Detected change data:
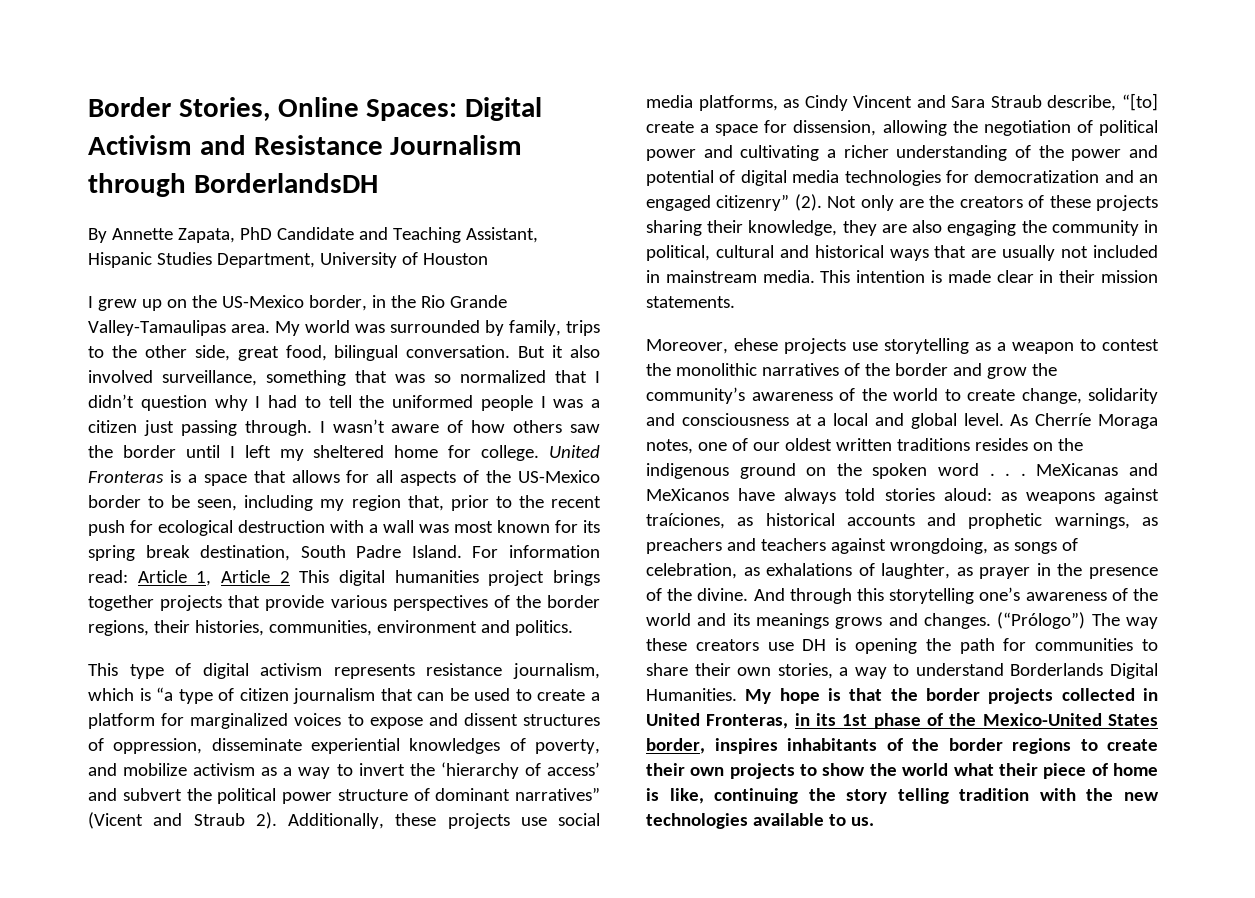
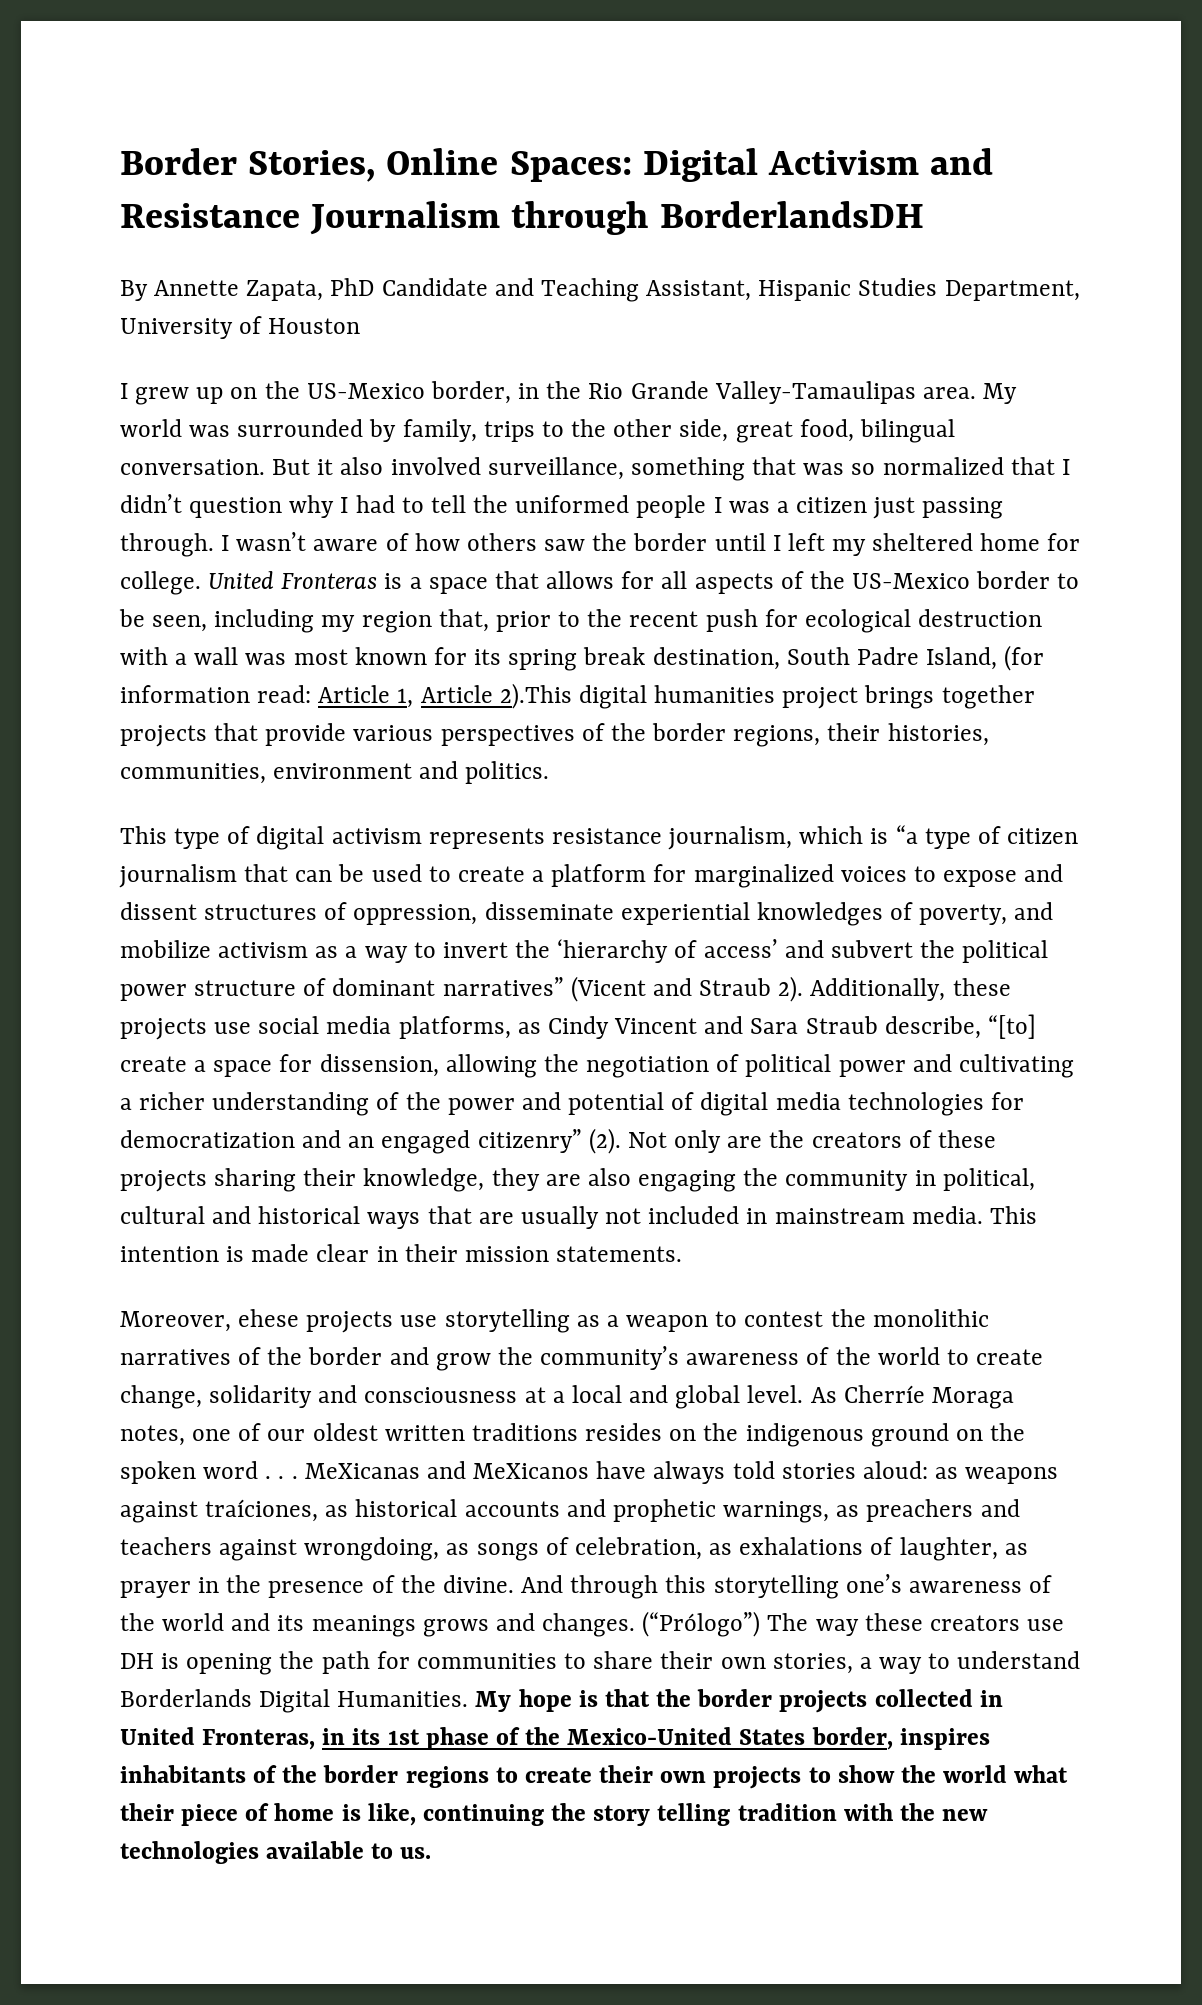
[411,545,499,558] Island. For -> [926,645,1045,671] Island, (for
[279,570,330,583] 2 This -> [499,683,572,709] 2).This

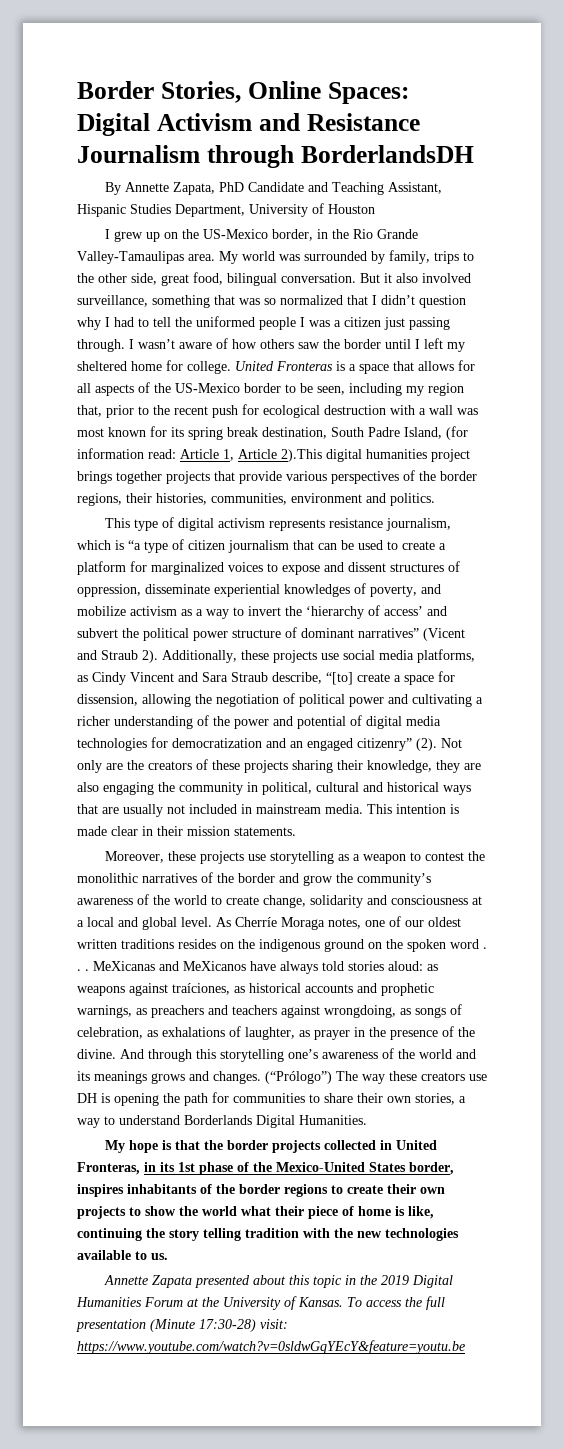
[238,1309,300,1327] ehese -> [167,851,196,861] these
(469, 1699) none -> (367, 1120) //
(432, 1853) none -> [103,1275,453,1288] [76,1296,445,1310] [76,1319,288,1332] [77,1340,465,1354] // Annette Zapata presented about this topic in the 2019 Digital Humanities Forum at the University of Kansas. To access the full presentation (Minute 17:30-28) visit: https://www.youtube.com/watch?v=0sldwGqYEcY&feature=youtu.be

# [PROBLEM DETAILS]
For each entry, copy the text exactly and leave out any image it carries.

# [RESPONSE TO THE EXERCISE]
[411,545,499,558] Island. For -> [926,645,1045,671] Island, (for
[279,570,330,583] 2 This -> [499,683,572,709] 2).This

[238,1309,300,1327] ehese -> [167,851,196,861] these
(469, 1699) none -> (367, 1120) //
(432, 1853) none -> [103,1275,453,1288] [76,1296,445,1310] [76,1319,288,1332] [77,1340,465,1354] // Annette Zapata presented about this topic in the 2019 Digital Humanities Forum at the University of Kansas. To access the full presentation (Minute 17:30-28) visit: https://www.youtube.com/watch?v=0sldwGqYEcY&feature=youtu.be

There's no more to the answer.